## WHAT YOU ARE ASKED TO DO
Repeat nothing but the lines below running from the one containing "016746C | Catégorie: N3 42/2 -> R1 42/2" to the one containing "016995R | Moy 2.80: 5,76 -> 5,70". Keep both end lines.

==*==

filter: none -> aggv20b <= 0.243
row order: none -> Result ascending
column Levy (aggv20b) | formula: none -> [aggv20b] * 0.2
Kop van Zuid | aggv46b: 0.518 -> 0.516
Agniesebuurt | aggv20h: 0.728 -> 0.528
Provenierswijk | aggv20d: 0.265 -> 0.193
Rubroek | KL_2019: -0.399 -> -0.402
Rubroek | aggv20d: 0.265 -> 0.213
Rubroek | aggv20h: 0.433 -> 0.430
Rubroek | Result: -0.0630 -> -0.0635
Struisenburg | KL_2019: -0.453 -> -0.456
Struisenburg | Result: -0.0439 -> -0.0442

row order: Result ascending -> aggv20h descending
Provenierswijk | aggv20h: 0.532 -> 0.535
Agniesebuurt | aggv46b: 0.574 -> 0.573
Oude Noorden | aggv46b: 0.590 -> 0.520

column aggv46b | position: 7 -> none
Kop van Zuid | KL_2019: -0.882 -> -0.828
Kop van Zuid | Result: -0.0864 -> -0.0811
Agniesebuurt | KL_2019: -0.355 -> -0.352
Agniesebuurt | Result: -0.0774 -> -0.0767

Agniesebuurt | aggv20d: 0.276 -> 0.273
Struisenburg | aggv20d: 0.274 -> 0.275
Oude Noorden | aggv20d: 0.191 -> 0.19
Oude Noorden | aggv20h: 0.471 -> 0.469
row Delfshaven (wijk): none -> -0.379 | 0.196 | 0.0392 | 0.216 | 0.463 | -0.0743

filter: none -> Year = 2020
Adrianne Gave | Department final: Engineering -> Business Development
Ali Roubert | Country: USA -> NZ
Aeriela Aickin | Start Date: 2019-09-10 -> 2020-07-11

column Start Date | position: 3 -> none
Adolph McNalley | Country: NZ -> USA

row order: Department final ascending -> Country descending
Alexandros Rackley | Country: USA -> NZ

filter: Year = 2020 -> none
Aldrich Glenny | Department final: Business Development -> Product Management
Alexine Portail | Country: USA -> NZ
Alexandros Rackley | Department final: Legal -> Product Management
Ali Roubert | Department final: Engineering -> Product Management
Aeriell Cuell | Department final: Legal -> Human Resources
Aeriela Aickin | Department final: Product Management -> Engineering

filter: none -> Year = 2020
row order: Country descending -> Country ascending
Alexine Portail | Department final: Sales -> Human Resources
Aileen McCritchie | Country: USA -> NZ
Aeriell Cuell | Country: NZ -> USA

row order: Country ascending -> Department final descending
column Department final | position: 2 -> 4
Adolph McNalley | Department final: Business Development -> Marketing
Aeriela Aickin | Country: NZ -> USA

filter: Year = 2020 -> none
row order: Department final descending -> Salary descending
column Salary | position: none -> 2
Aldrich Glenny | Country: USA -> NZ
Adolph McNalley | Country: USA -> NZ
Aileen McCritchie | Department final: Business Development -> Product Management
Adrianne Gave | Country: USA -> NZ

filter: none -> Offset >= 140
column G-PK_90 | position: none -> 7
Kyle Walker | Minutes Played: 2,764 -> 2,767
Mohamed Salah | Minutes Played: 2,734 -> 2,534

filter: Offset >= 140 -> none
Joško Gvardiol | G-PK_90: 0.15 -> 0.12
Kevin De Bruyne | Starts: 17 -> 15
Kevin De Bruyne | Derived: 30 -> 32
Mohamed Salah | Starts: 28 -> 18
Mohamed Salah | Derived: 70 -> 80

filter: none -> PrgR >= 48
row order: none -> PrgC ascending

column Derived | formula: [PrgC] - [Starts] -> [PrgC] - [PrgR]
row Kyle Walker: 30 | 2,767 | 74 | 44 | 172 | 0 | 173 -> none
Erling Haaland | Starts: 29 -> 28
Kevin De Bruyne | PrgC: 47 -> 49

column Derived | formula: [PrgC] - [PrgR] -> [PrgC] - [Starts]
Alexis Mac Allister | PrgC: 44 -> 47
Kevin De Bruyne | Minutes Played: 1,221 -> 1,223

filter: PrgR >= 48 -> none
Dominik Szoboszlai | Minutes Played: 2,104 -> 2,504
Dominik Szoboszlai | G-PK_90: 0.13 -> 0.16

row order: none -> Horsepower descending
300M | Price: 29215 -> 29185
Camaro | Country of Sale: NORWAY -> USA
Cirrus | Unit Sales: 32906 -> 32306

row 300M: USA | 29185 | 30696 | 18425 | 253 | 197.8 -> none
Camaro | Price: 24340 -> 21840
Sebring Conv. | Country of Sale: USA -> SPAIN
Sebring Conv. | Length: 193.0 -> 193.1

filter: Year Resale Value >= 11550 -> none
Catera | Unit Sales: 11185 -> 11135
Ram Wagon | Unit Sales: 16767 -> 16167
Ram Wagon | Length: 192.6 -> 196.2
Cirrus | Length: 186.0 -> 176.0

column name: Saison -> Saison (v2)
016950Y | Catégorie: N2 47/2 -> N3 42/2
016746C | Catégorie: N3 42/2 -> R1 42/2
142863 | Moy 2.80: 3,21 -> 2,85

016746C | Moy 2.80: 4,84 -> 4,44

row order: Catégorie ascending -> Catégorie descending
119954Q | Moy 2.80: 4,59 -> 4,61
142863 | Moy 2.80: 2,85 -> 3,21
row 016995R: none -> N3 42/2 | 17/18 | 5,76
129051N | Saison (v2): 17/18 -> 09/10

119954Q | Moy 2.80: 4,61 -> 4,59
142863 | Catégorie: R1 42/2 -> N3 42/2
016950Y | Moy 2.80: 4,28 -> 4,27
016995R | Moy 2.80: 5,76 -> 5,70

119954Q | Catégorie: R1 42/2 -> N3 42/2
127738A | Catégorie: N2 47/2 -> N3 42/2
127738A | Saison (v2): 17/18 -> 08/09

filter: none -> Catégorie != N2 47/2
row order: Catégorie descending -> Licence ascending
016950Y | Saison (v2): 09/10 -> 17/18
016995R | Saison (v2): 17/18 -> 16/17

==*==

## RESPONSE BELOW
016746C | Catégorie: N3 42/2 -> R1 42/2
142863 | Moy 2.80: 3,21 -> 2,85

016746C | Moy 2.80: 4,84 -> 4,44

row order: Catégorie ascending -> Catégorie descending
119954Q | Moy 2.80: 4,59 -> 4,61
142863 | Moy 2.80: 2,85 -> 3,21
row 016995R: none -> N3 42/2 | 17/18 | 5,76
129051N | Saison (v2): 17/18 -> 09/10

119954Q | Moy 2.80: 4,61 -> 4,59
142863 | Catégorie: R1 42/2 -> N3 42/2
016950Y | Moy 2.80: 4,28 -> 4,27
016995R | Moy 2.80: 5,76 -> 5,70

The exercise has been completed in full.